Thanks to popular culture and some psychological culture, people my age are led to believe that crying ought to be avoided. At least that’s the conclusion I’ve come to. Between the unnecessary attachment it’s given to weakness and instability, and that nagging closeness with a softer state, we’re led to believe we’re more complete people if we can keep it together.
I fully acknowledge that my homecoming to the UK is complete in saying the above. I feel really quite British all of a sudden. Stiff upper lip, etc, etc.
The truth is, I can say “we are led to believe…” and “society dictates…” all I want: but the truth of things is that I am fully culpable of placing such a restricting yet invisible set of laws on myself. Mostly because I think it’s a natural defence mechanism, and I’m here to tell you that it’s DANGER.
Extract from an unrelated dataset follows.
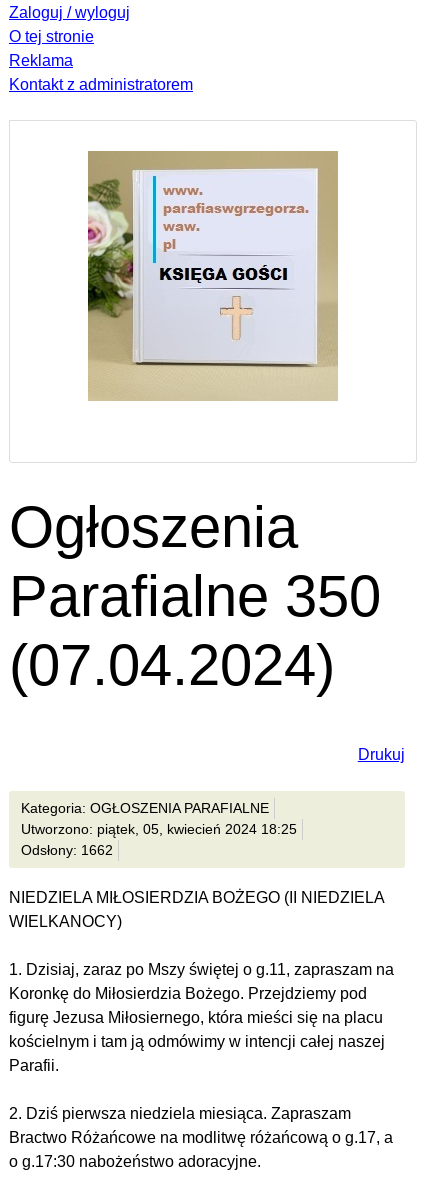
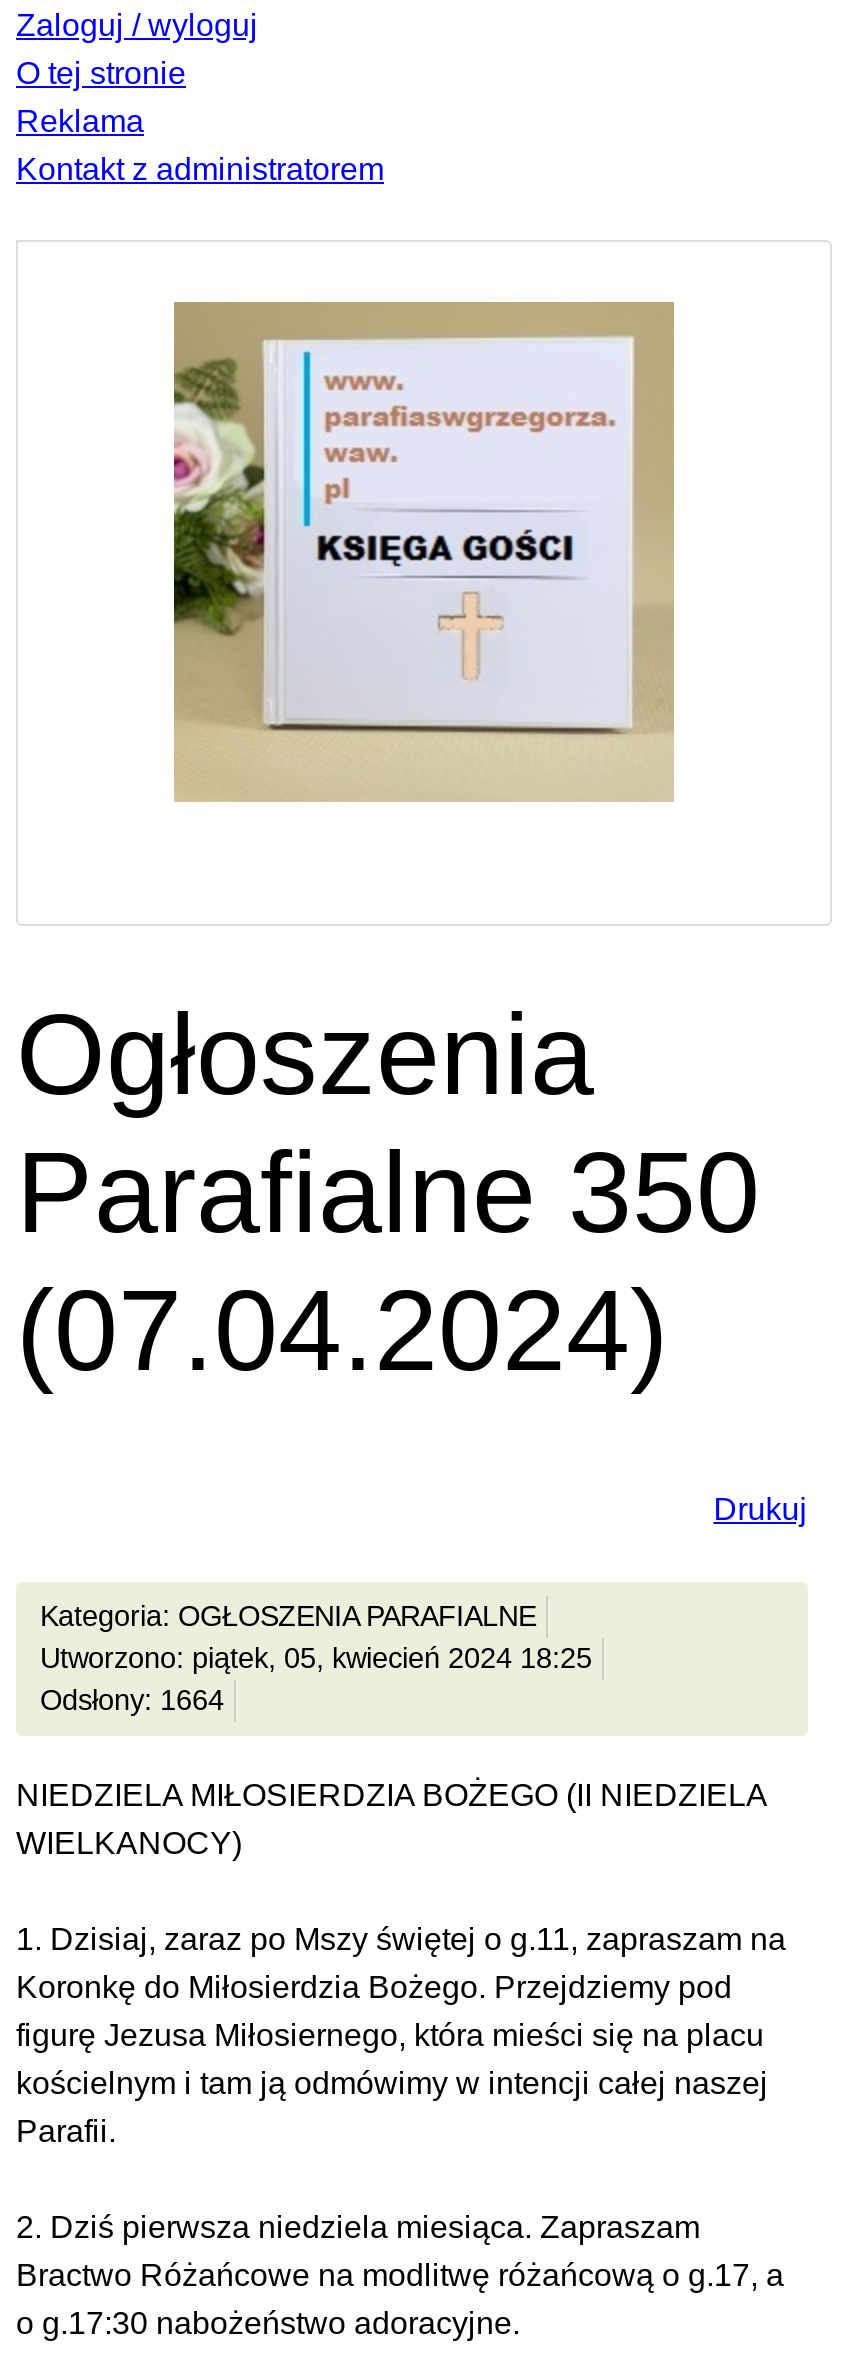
- Odsłony: 1662
+ Odsłony: 1664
I went through considerable heartbreak/ache in my very early twenties that brought on the tsunami of all cry-fests. I cried- HARD. Really more of a wailing, if I’m honest. It was primal and it was exhausting and it felt one hundred percent involuntary. I cried so hard that I had to re-hydrate a few times in order to keep going. And I DIDN’T EVEN WANT TO KEEP GOING. When my body just couldn’t react any more, and my brain was finally able to take the driver’s seat, I resolved that this could not happen again- I never wanted to feel that badly, that out-of-control, or that subject to raw feeling ever again.
And I never cried again. The end.
Just kidding. But I really didn’t cry for years.
I have learned- just recently, in fact, that crying is great. It’s the moment when your body and your soul or spirit or whatever you want to call it switch sides and that unseen part of you gets to rule for a little while. This part of you doesn’t know the English (or any other) language, but its formation is pure and perfectly in sync with your purest form of self. I’m learning to embrace those moments when that logical brain boss part of me gets elbowed out of the way for a small second here and there. I’m learning to not resent these instances and instead find satisfaction in the fact that my inner self gets to breathe.
A sampling of things I’ve been known to cry over that, despite my aforementioned resolutions, bewilder me (because they are no excuse for brain-boss to vacate the driver’s seat):
- That movie Tangled.
- That movie High School Musical 3 (Gabriella goes to college early and Troy just wants to take her to prom).
- National Geographic landscapes (LANDSCAPES. I mean WHY).
- Celine Dion’s Call the Man (But I mean, it’s Celine- you can let me off the hook).
- That time I forgot my pin number and ran away from Sainsburys (mostly out of frustration that no one was in the drivers seat).
- That time I couldn’t match any of my shirts to a plain old regular pair of jeans because my brain was broken.